The good news is that the popular teens in the study showed strong family attachments and a healthy sense of personal identity. The bad news is that their ability to get along well with others makes them particularly susceptible to following friends into such risky activities as shoplifting or smoking marijuana.

"Our study looked at popularity among teenagers both as a measure of good social skills and as a risk factor for doing things their parents wouldn't like, things that could get the kids into trouble," Allen said. The study also found some positive effects of peer socialization, in terms of pressure to get along well with others.

"While early adolescent norms may support challenging adult rules and norms, these norms also tend to support behaviors that maintain positive relationships with peers," the researchers found. "Behaviors such as hostile aggression toward peers, which meet with broad disapproval within adolescent peer groups and which decrease in frequency over time in adolescence, might be expected to be socialized out of popular adolescents' behavioral repertoires."

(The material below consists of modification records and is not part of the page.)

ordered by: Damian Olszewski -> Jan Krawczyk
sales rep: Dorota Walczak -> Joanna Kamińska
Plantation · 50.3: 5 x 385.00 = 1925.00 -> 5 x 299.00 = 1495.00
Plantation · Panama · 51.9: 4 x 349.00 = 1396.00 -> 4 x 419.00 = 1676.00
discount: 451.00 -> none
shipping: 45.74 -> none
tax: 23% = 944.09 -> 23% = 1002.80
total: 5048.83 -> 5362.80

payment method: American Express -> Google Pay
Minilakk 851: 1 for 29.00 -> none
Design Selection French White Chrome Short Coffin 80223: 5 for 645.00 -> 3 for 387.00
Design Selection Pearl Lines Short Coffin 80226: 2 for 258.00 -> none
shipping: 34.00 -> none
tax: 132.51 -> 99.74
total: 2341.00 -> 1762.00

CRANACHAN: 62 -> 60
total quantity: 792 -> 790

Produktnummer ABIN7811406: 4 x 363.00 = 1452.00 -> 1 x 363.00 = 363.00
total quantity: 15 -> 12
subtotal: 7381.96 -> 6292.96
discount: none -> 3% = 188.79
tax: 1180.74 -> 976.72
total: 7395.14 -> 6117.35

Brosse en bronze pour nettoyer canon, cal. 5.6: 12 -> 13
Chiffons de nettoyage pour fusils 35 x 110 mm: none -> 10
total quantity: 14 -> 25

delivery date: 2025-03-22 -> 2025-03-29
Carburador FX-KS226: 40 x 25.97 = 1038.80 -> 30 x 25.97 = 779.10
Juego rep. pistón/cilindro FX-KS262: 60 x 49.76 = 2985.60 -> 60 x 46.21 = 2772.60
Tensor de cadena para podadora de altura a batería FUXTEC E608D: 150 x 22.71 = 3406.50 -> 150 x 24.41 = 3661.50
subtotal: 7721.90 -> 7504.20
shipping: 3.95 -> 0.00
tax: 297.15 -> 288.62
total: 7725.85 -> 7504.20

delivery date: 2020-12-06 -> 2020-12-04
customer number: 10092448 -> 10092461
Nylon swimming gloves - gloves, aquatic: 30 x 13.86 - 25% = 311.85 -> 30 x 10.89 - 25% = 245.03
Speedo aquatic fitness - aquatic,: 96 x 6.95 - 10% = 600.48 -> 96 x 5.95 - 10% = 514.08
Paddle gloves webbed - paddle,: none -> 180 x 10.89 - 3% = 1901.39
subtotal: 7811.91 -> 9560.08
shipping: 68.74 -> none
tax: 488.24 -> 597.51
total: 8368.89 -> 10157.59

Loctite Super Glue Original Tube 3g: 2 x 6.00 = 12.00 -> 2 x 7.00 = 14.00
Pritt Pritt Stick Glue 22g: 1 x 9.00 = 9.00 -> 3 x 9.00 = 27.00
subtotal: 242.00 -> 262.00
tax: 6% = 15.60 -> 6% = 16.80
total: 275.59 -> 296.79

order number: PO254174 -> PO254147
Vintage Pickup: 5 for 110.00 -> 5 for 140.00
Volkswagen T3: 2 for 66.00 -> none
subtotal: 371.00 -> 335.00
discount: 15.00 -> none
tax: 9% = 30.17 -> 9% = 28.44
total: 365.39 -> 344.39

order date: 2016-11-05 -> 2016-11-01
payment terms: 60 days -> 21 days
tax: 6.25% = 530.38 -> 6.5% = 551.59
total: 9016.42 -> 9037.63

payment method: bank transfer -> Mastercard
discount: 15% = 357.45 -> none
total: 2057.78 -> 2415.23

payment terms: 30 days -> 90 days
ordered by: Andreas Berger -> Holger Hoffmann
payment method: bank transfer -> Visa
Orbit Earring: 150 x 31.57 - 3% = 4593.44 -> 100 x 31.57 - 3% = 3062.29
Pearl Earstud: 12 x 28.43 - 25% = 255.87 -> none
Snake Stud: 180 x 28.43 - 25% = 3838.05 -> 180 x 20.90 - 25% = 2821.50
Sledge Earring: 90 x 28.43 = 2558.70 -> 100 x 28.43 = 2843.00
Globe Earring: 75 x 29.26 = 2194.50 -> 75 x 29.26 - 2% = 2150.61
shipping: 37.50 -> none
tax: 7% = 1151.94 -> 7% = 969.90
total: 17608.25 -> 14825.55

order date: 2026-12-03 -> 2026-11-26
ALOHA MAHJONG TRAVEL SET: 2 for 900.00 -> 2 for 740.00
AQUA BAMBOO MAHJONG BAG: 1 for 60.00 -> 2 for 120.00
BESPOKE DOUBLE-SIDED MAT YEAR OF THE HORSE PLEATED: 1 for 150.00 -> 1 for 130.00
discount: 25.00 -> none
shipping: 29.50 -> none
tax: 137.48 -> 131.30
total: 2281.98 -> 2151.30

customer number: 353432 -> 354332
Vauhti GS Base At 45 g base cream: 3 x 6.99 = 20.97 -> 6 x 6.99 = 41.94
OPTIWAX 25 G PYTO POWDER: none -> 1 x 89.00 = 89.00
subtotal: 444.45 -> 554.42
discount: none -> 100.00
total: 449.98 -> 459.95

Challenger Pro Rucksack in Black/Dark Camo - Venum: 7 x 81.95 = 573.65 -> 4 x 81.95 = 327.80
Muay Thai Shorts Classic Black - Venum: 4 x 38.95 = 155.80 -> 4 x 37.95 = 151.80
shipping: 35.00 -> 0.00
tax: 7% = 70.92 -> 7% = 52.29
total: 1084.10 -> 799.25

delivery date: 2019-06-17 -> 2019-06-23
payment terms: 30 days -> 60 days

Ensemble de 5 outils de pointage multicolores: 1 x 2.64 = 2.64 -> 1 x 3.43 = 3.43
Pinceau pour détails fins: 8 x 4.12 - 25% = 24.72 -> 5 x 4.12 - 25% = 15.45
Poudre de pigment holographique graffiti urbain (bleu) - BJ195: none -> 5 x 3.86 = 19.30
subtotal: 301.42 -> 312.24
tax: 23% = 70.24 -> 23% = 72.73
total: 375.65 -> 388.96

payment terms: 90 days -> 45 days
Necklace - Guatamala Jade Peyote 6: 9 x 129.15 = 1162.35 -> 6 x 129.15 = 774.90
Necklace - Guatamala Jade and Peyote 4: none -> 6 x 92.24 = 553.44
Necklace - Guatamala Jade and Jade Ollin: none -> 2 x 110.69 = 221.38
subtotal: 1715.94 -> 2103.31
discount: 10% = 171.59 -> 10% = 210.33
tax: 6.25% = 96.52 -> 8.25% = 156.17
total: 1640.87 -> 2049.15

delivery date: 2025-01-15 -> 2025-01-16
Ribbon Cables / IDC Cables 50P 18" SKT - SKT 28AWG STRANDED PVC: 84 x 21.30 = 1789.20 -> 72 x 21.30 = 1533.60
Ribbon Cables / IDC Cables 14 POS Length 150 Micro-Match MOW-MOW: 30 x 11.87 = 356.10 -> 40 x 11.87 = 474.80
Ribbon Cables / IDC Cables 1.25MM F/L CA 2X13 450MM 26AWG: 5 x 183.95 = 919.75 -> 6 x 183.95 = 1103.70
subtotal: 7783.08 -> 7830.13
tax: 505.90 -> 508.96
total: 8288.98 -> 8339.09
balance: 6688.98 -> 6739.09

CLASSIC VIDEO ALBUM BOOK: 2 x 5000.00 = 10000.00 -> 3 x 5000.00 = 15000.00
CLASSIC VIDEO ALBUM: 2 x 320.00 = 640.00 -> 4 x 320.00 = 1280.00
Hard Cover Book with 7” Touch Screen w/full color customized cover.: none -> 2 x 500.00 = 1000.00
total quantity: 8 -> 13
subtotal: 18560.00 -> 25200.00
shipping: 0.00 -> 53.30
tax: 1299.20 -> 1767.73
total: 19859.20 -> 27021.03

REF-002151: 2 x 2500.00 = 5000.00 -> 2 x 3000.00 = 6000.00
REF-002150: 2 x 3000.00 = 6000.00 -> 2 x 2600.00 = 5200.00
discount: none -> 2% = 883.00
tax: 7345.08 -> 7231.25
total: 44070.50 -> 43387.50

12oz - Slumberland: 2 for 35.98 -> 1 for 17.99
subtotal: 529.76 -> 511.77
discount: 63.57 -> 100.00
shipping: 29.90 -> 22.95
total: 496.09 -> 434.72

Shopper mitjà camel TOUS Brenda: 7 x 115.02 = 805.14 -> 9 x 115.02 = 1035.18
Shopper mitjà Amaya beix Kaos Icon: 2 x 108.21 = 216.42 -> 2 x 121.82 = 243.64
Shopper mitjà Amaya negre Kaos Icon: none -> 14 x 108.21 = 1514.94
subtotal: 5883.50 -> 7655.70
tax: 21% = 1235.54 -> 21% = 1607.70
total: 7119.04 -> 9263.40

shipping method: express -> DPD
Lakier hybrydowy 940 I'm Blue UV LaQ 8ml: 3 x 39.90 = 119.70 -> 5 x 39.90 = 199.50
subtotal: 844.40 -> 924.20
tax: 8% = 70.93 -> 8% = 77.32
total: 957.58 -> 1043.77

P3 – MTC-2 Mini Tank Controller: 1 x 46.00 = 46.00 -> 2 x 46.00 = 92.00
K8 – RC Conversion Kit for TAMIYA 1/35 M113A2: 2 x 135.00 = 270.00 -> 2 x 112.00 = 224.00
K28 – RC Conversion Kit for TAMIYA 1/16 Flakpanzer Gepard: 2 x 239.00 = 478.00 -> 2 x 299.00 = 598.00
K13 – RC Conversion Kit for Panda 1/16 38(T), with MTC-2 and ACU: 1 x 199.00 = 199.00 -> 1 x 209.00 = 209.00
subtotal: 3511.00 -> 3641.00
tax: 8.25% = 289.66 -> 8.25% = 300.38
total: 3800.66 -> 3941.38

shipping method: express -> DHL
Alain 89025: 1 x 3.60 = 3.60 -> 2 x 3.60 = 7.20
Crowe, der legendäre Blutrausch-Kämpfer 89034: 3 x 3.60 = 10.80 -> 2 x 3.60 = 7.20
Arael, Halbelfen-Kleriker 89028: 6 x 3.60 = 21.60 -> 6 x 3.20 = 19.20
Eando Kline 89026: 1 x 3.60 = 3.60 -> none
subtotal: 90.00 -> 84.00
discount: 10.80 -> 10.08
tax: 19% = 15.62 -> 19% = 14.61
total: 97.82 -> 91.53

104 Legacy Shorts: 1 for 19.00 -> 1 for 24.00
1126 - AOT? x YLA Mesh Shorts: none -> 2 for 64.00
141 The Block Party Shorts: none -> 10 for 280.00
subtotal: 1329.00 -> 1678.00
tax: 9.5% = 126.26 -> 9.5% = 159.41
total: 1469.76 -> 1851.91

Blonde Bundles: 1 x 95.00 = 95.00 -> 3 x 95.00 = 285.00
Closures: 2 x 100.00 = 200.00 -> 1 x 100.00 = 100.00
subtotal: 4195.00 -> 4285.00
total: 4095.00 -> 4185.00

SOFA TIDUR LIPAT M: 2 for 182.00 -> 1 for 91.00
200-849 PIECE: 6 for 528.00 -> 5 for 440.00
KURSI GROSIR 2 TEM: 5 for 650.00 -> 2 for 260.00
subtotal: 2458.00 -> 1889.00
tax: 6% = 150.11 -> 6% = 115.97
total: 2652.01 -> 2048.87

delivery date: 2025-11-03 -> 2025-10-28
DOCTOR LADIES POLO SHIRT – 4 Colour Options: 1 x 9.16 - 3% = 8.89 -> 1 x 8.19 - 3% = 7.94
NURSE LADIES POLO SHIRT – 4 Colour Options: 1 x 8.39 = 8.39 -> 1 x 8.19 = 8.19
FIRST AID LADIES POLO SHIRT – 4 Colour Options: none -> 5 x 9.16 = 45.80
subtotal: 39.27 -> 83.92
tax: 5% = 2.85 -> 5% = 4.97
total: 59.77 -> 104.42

Researchers worked with 185 seventh- and eighth-graders in Charlottesville, Va. Of the pupils interviewed, 87 were male and 98 were female. The pupils who chose to participate, with parental permission, were interviewed along with their mothers and close friends about who they would most like to spend time with on a Saturday night. The sample was racially and socio-economically diverse: 58 percent Caucasian, 29 percent African American, and 13 percent who identified themselves as "other" or of mixed racial or ethnic parentage. The median income of the sample families was $40,000-$59,999, with 18 percent reporting family incomes of less than $20,000 and 33 percent reporting incomes of more than $60,000. Data was gathered in two waves, in 1998 and 2000.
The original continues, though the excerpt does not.